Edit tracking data

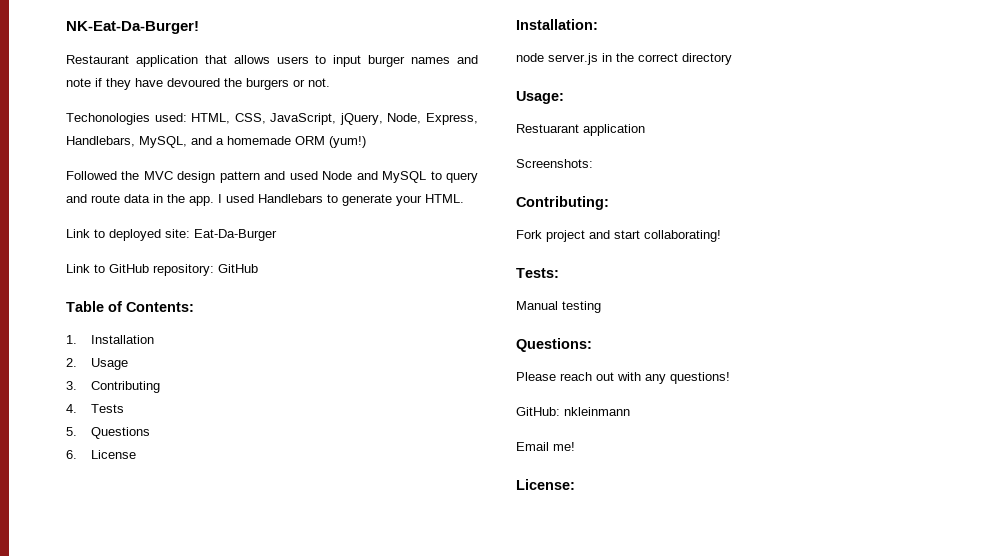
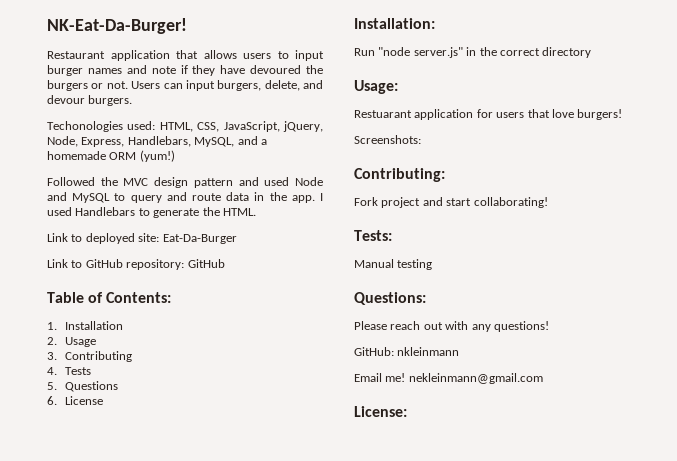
(330, 82) none -> [131,80,323,91] [47,95,133,106] Users can input burgers, delete, and devour burgers.
[396,195,422,206] your -> [202,207,220,216] the
[516,53,598,65] node server.js -> [354,47,463,58] Run "node server.js"
(645, 130) none -> [476,109,623,120] for users that love burgers!
(575, 446) none -> [408,373,543,384] nekleinmann@gmail.com

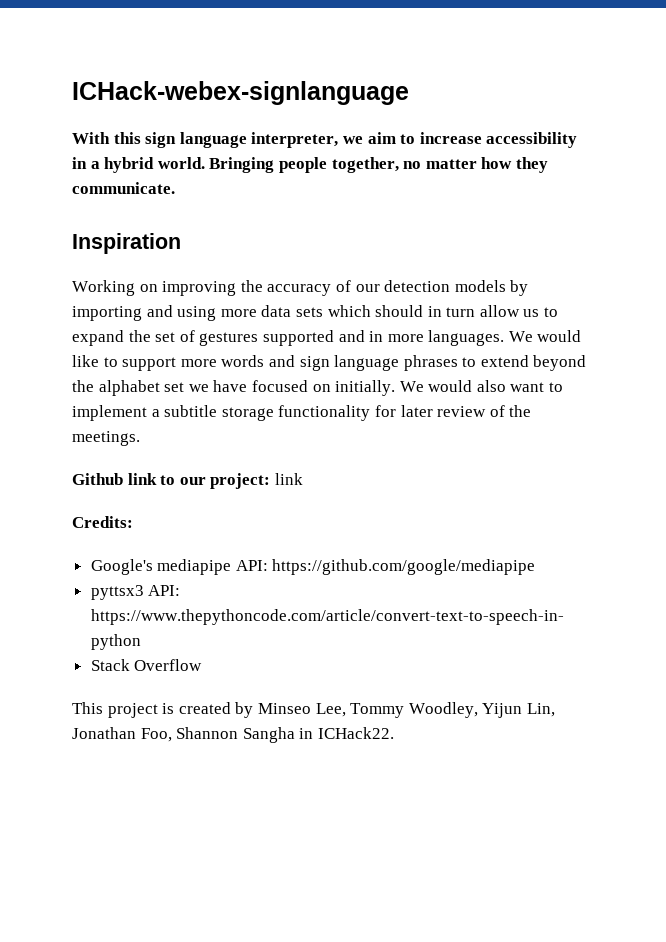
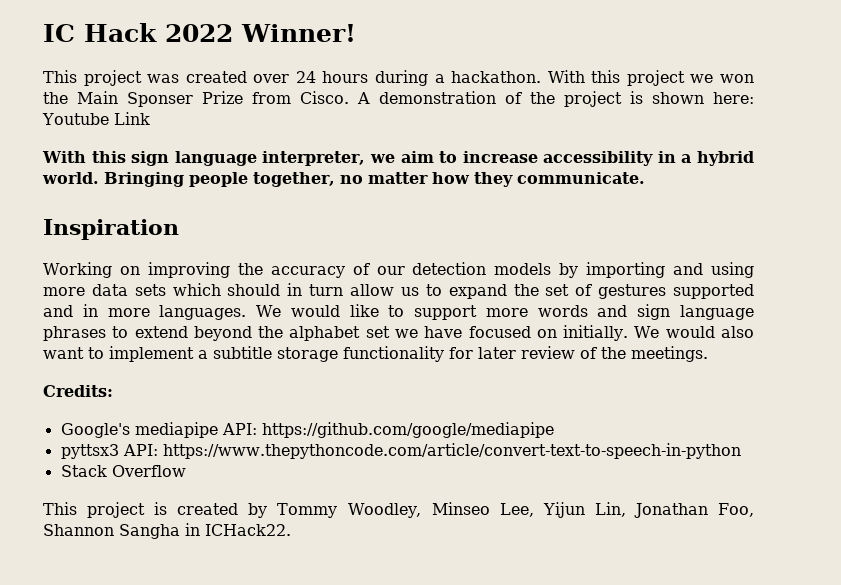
[72,81,409,105] ICHack-webex-signlanguage -> [43,23,356,42] [43,70,754,86] [43,91,754,107] [42,112,150,125] IC Hack 2022 Winner! // This project was created over 24 hours during a hackathon. With this project we won the Main Sponser Prize from Cisco. A demonstration of the project is shown here: Youtube Link
[72,473,303,489] // Github link to our project: link -> (708, 354) none
[257,702,478,718] Minseo Lee, Tommy Woodley, -> [277,502,534,518] Tommy Woodley, Minseo Lee,

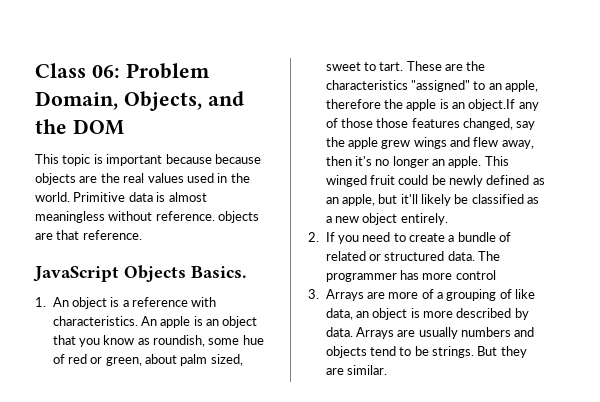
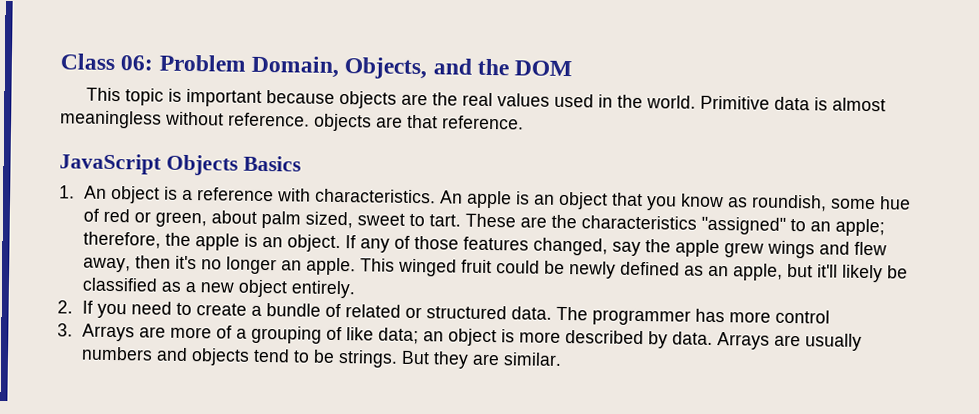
[214,154,261,164] because -> (336, 97) none
[191,266,247,278] Basics. -> [242,155,301,172] Basics
[505,80,539,92] [325,99,381,109] apple, therefore -> [834,218,885,237] [82,231,161,249] apple; therefore,
[468,99,516,111] object.If -> [286,234,356,253] object. If
[376,118,409,128] those -> (459, 242) none
[325,308,353,320] data, -> [377,327,419,345] data;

[EXERCISE BRIEF]: Would you copy, unchanged, the stretch of the records above that begins at the line containing "[72,81,409,105] ICHack-webex-signlanguage ->" and ends at the line containing "[72,473,303,489] // Github", and only that?

[TASK ANSWER]:
[72,81,409,105] ICHack-webex-signlanguage -> [43,23,356,42] [43,70,754,86] [43,91,754,107] [42,112,150,125] IC Hack 2022 Winner! // This project was created over 24 hours during a hackathon. With this project we won the Main Sponser Prize from Cisco. A demonstration of the project is shown here: Youtube Link
[72,473,303,489] // Github link to our project: link -> (708, 354) none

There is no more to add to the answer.